Tutorial¶
Practical examples
We always start by importing HGC:
In [1]: import pandas as pd
In [2]: import hgc
Creating a HGC-enabled DataFrame¶
A hydrochemical groundwater analysis typically starts with a ‘normal’ Pandas DataFrame, in which each row contains a groundwater quality sample, and each column represents a water quality parameter. The DataFrame may contain concentrations of different chemical compounds, possibly exceeding the detection limit (denoted with a ‘<’ or ‘>’ prefix). There may also be errors in the data, such as negative concentrations or text placeholders.
Note
Please refer to the excellent WaDI package to get your excel or csv file with measurements in a format that HGC understands. In this tutorial, we create our own DataFrame for clarity.
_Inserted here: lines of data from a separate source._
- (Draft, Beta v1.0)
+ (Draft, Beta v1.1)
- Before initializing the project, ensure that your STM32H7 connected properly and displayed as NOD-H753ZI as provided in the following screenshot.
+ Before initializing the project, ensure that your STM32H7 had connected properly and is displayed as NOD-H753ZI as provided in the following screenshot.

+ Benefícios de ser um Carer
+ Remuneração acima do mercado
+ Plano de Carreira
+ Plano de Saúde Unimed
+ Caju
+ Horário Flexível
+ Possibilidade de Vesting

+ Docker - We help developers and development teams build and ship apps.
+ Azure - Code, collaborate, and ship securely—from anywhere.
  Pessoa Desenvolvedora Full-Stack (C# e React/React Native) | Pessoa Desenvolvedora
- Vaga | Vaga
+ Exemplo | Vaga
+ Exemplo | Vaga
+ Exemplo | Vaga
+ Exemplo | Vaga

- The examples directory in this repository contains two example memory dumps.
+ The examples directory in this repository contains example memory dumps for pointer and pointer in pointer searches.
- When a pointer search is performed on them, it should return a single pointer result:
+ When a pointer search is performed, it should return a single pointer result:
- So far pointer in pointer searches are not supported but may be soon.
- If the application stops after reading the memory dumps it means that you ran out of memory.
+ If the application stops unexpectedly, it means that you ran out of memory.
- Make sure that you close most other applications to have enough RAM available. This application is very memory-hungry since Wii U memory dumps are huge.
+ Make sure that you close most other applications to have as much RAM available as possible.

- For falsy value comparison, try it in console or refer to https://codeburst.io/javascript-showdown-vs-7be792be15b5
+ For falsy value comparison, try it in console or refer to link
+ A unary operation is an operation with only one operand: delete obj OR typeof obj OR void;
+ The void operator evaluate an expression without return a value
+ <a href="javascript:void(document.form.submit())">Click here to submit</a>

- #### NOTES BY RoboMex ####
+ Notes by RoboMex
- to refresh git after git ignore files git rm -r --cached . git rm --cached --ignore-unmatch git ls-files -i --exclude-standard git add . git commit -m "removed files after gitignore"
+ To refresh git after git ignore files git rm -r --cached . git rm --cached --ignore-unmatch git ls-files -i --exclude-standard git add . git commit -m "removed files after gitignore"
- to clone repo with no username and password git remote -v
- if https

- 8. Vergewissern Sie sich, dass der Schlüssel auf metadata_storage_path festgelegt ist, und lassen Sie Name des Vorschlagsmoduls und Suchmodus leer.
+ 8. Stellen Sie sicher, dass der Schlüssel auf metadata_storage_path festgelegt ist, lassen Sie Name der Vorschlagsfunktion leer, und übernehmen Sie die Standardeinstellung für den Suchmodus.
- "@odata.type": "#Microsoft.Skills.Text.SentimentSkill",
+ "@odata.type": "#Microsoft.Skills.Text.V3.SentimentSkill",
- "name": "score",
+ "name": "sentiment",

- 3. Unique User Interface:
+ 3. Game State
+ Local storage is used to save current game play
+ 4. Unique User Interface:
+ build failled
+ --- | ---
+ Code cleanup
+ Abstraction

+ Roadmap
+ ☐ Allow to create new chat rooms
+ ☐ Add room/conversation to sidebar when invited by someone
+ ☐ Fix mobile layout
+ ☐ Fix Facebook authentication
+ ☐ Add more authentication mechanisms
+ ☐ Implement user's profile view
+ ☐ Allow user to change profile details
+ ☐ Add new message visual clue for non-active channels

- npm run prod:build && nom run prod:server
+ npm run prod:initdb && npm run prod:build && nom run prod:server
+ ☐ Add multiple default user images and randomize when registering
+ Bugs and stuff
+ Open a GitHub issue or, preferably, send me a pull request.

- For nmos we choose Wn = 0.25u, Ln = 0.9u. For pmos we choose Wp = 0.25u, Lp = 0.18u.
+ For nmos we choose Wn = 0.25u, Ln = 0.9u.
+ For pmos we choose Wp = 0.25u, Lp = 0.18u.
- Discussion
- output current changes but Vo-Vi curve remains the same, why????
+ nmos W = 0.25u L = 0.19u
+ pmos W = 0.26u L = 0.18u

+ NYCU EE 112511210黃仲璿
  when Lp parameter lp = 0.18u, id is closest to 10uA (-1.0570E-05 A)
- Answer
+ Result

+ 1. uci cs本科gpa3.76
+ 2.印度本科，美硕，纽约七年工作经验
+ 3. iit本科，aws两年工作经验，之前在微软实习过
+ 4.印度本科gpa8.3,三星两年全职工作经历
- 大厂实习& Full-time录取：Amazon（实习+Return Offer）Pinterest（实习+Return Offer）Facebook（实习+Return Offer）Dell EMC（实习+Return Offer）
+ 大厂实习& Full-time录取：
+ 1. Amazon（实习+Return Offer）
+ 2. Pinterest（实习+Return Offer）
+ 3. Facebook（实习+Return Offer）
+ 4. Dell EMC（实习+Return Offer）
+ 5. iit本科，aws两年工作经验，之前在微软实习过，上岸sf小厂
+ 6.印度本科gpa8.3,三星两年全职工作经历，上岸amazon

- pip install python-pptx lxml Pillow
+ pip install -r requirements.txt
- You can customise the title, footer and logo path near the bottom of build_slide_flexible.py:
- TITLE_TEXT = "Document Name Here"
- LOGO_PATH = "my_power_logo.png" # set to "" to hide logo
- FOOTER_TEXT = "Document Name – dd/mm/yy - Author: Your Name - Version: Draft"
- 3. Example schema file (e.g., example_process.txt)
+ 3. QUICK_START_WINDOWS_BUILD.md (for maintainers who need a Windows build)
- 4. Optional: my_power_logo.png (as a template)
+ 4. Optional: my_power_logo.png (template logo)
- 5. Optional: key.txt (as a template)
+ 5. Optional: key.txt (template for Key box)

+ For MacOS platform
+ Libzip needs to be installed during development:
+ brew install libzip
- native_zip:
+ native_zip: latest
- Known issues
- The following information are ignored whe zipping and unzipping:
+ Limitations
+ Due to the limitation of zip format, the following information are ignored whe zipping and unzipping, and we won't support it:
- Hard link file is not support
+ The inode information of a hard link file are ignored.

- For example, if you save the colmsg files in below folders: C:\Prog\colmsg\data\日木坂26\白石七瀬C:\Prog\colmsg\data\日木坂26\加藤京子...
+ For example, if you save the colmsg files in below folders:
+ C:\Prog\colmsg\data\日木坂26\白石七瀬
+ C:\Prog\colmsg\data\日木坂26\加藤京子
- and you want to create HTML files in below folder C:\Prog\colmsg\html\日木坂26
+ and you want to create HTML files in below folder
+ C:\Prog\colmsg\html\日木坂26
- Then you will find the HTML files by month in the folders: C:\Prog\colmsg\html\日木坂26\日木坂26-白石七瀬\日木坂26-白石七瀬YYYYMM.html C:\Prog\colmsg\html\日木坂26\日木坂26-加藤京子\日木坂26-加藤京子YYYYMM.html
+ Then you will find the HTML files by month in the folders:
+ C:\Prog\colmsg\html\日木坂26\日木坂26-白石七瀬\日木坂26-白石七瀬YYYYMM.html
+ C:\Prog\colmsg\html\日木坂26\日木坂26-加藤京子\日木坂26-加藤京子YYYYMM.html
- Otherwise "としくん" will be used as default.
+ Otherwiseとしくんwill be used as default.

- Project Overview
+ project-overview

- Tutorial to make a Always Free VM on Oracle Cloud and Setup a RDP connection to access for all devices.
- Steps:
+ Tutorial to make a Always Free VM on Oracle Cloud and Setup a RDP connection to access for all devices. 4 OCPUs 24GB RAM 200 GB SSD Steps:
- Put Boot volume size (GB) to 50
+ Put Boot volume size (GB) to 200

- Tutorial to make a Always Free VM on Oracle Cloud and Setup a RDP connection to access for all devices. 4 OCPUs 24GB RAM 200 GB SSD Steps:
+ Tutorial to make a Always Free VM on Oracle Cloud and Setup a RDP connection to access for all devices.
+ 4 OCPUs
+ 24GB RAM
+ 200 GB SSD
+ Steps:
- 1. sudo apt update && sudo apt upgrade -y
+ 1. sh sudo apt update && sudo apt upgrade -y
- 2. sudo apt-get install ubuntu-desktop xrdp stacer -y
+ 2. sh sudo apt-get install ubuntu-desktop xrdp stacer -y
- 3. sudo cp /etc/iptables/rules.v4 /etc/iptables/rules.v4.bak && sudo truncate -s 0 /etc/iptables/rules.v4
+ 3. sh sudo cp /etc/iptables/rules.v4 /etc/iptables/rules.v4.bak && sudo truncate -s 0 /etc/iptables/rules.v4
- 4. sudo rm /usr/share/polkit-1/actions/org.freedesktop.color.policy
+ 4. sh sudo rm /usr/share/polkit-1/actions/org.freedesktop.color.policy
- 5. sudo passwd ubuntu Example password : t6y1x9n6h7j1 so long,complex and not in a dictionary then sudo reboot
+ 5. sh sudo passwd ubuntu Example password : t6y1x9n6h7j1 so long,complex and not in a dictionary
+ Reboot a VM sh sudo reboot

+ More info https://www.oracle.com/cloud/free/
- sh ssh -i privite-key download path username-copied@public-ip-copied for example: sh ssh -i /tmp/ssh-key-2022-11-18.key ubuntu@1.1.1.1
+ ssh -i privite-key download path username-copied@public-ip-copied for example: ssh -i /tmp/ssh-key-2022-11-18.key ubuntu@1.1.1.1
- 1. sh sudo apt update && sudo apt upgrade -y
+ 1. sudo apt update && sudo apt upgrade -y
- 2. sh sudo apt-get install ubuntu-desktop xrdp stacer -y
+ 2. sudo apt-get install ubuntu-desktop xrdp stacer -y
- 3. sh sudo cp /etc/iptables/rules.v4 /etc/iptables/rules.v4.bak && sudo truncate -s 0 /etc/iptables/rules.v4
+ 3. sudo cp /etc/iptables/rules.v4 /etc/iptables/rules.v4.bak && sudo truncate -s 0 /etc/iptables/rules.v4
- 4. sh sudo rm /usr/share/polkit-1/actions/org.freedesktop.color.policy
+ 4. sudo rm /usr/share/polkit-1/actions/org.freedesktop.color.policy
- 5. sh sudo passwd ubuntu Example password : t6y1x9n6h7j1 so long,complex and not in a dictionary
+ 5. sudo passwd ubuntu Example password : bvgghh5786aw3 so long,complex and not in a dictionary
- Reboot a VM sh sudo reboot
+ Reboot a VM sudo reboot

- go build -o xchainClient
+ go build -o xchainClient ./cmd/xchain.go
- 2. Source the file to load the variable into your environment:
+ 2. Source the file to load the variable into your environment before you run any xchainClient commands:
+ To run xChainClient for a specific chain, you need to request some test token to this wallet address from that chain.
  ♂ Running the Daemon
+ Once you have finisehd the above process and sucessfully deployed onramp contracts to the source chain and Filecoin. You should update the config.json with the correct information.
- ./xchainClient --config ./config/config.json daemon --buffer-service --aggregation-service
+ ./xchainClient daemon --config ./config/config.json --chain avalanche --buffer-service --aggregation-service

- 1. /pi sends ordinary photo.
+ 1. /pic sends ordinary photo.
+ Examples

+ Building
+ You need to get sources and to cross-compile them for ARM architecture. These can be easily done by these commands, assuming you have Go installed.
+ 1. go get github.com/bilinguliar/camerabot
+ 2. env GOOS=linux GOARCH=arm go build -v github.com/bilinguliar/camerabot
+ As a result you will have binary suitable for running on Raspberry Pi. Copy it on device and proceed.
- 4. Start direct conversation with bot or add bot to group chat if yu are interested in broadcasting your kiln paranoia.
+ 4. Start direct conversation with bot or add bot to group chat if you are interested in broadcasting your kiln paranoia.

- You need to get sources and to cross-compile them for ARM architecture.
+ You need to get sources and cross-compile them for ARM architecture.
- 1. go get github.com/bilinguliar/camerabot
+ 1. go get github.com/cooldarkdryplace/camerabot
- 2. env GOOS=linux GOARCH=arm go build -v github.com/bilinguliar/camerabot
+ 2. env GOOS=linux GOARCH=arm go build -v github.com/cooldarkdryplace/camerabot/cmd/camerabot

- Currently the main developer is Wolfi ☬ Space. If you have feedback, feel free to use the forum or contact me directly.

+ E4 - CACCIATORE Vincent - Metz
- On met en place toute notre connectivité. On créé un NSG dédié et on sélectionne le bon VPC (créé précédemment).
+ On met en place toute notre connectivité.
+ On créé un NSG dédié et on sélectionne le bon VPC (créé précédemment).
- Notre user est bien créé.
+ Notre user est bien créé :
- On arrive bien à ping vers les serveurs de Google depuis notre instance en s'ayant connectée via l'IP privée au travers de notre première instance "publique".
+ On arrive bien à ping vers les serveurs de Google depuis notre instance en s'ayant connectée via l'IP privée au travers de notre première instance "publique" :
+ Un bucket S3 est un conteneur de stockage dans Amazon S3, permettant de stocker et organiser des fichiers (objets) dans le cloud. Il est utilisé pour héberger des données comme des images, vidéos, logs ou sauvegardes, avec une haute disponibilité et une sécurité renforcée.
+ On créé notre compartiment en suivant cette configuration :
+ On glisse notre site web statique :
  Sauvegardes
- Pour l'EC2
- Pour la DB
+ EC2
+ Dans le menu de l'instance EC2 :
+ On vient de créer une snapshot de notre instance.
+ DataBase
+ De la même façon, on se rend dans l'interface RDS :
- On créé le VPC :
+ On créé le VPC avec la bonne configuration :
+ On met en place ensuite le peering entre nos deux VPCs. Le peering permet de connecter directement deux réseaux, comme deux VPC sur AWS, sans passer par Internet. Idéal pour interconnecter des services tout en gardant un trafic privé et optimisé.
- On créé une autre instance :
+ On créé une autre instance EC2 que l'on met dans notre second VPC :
In [3]: testdata = {'alkalinity': [0.0], 'Al': [2600], 'Ba': [44.0],
...: 'Br': [0.0], 'Ca': [2.0], 'Cl': [19.0],
...: 'Co': [1.2], 'Cu': [4.0], 'doc': [4.4],
...: 'F': [0.08], 'Fe': [0.29], 'K': [1.1],
...: 'Li': [5.0], 'Mg': [1.6], 'Mn': ['< 0.05'],
...: 'Na': [15.0], 'Ni': [7.0], 'NH4': ['< 0.05'],
...: 'NO2': [0.0], 'NO3': [22.6], 'Pb': [2.7],
...: 'PO4': ['0.04'], 'ph': [4.3], 'SO4': [16.0],
...: 'Sr': [50], 'Zn': [60.0] }
...:
In [4]: df = pd.DataFrame.from_dict(testdata)
In [5]: df
Out[5]:
alkalinity Al Ba Br Ca Cl ... Pb PO4 ph SO4 Sr Zn
0 0.0 2600 44.0 0.0 2.0 19.0 ... 2.7 0.04 4.3 16.0 50 60.0
[1 rows x 26 columns]
Since the data in this DataFrame is messy, we cannot use it yet for hydrochemical calculations. HGC can check if the data contains obvious errors:
In [6]: is_valid = df.hgc.is_valid
In [7]: is_valid
Out[7]: False
The DataFrame may contain any kind of columns and column names. However, HGC will only recognize a specific set of columns with names of hydrochemical parameters.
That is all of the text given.